▸ **Materials provided**

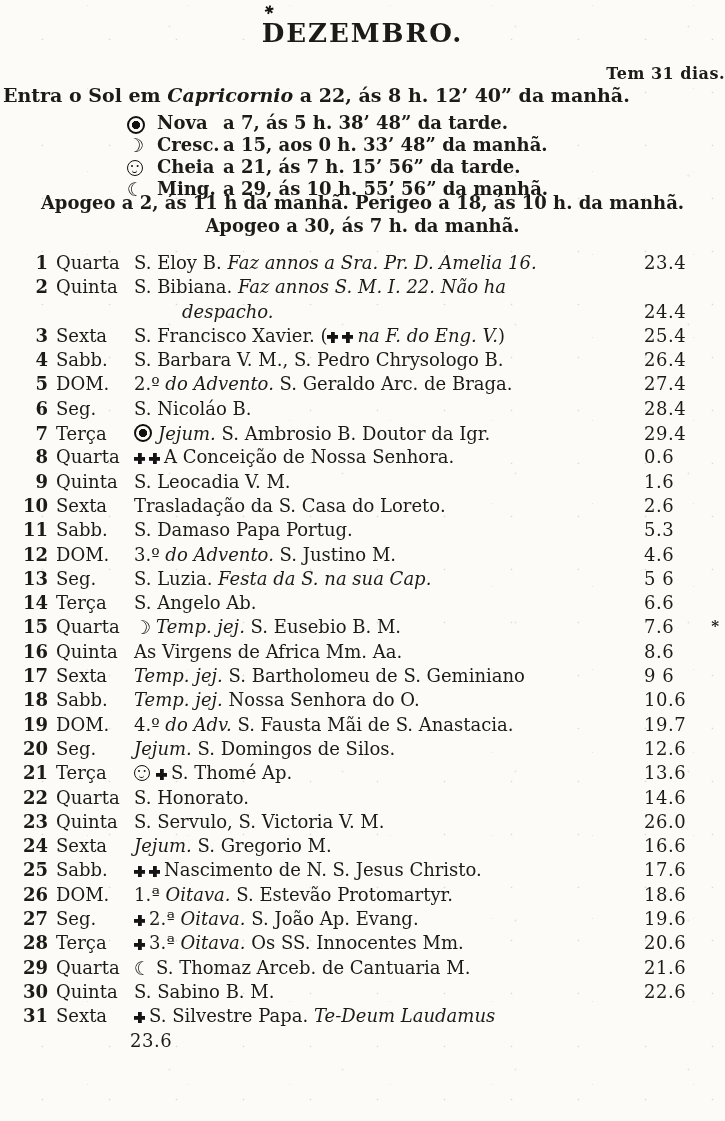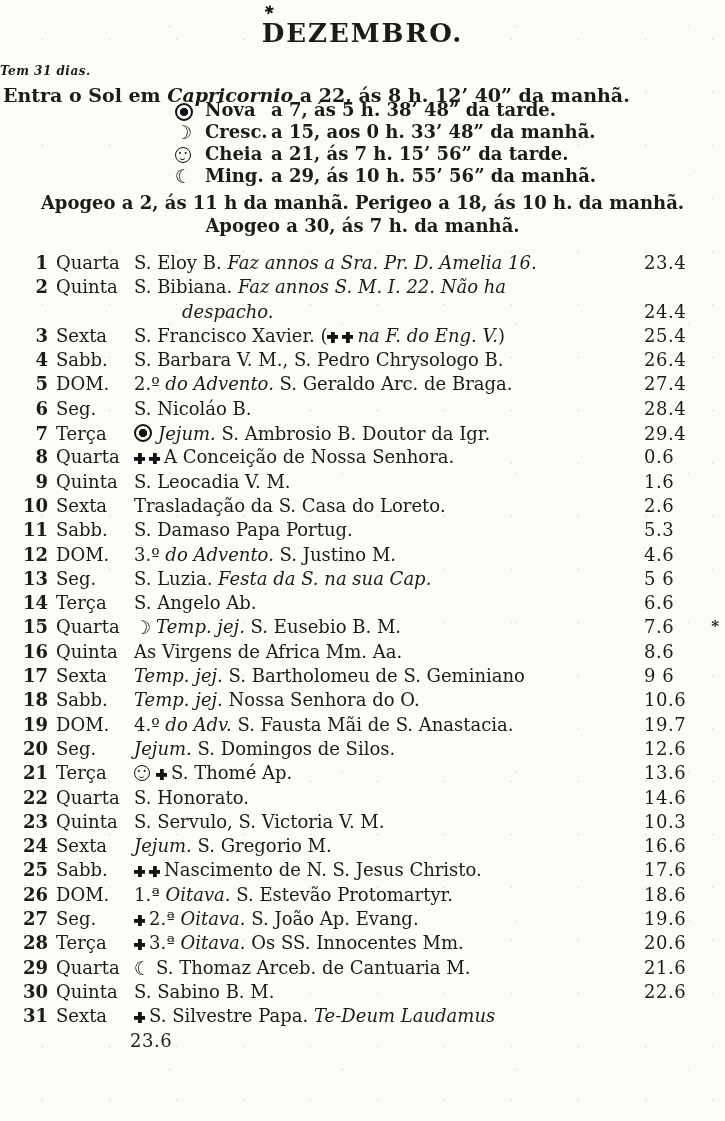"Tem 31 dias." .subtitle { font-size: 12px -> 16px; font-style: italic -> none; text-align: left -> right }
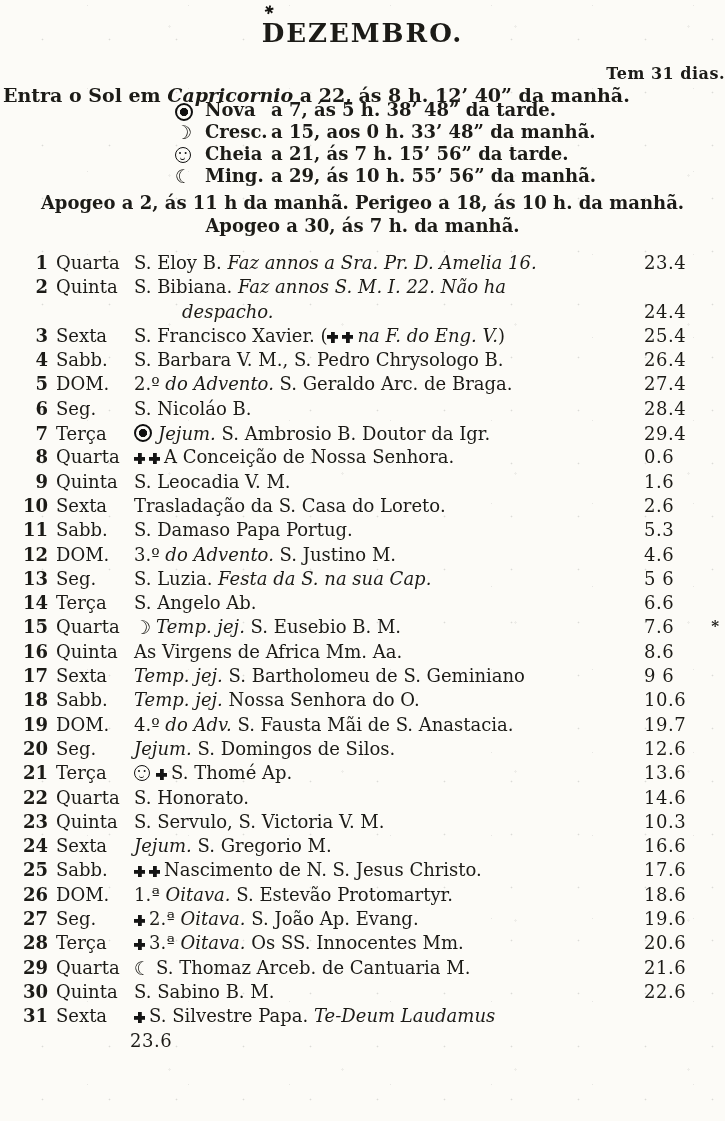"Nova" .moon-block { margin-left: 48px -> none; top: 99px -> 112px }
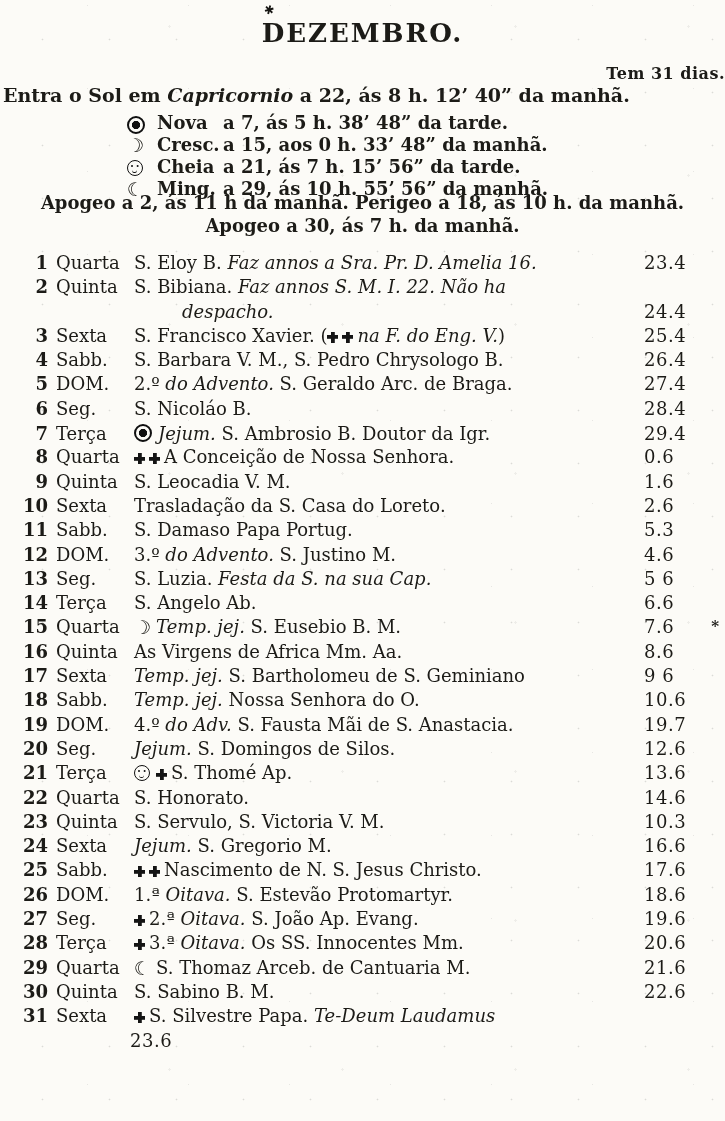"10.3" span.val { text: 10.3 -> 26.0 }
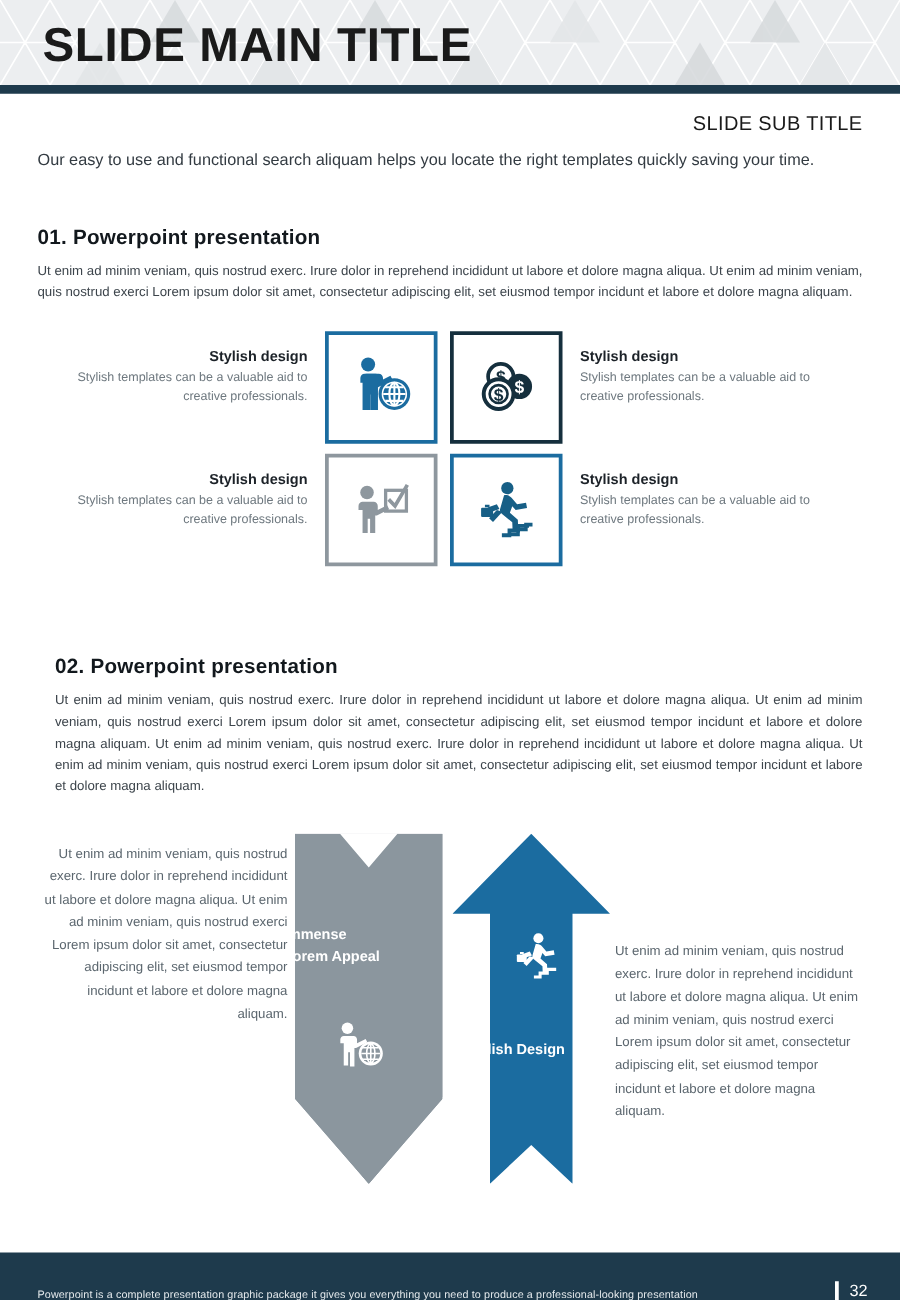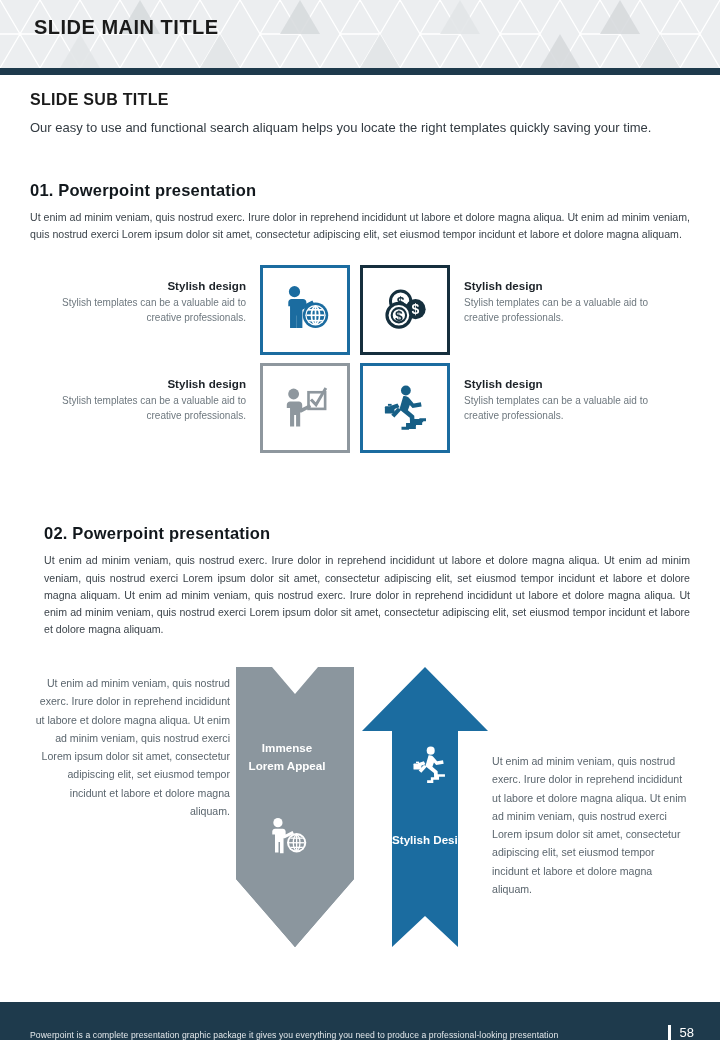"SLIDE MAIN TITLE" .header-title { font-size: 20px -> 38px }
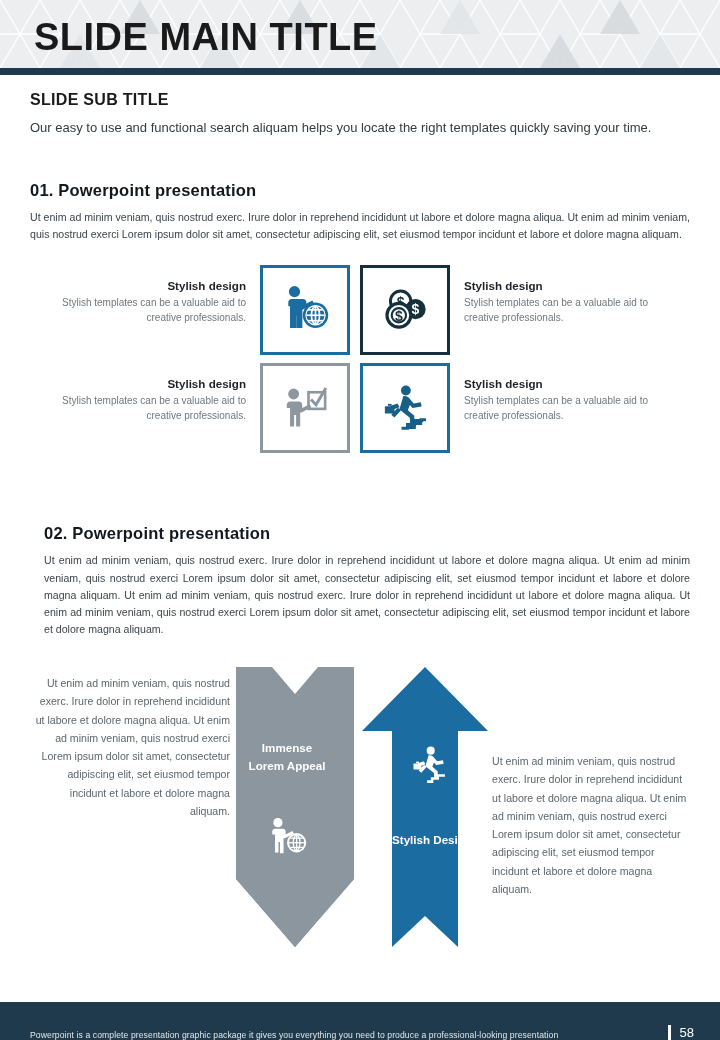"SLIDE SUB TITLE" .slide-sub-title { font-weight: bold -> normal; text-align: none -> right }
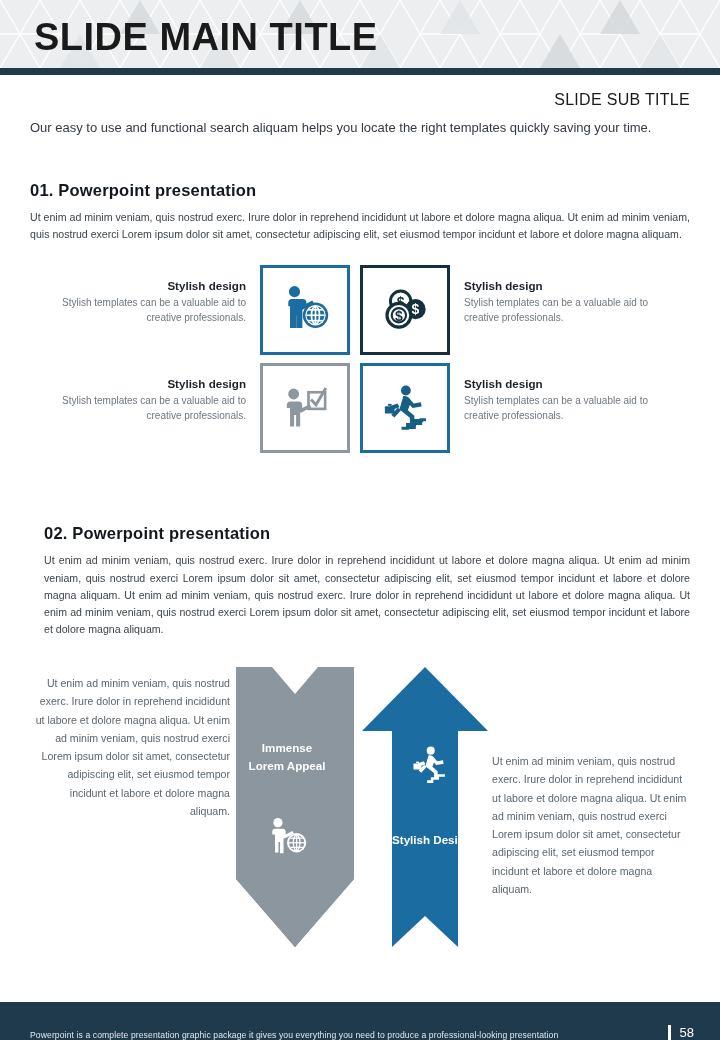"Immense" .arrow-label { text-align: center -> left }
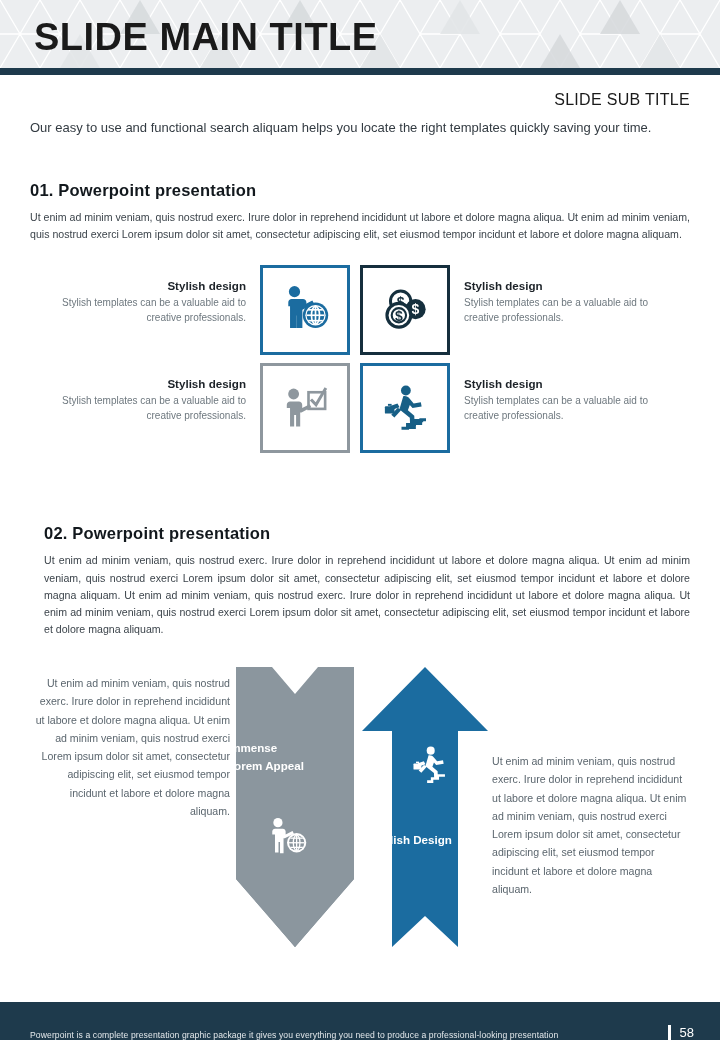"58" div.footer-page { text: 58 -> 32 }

▸ **Task to carry out**
From the line that contains "text-align: center ->" to the last line of the data, print each line exactly, both ends included, and omit the pictures.

▸ **Written answer**
"Immense" .arrow-label { text-align: center -> left }
"58" div.footer-page { text: 58 -> 32 }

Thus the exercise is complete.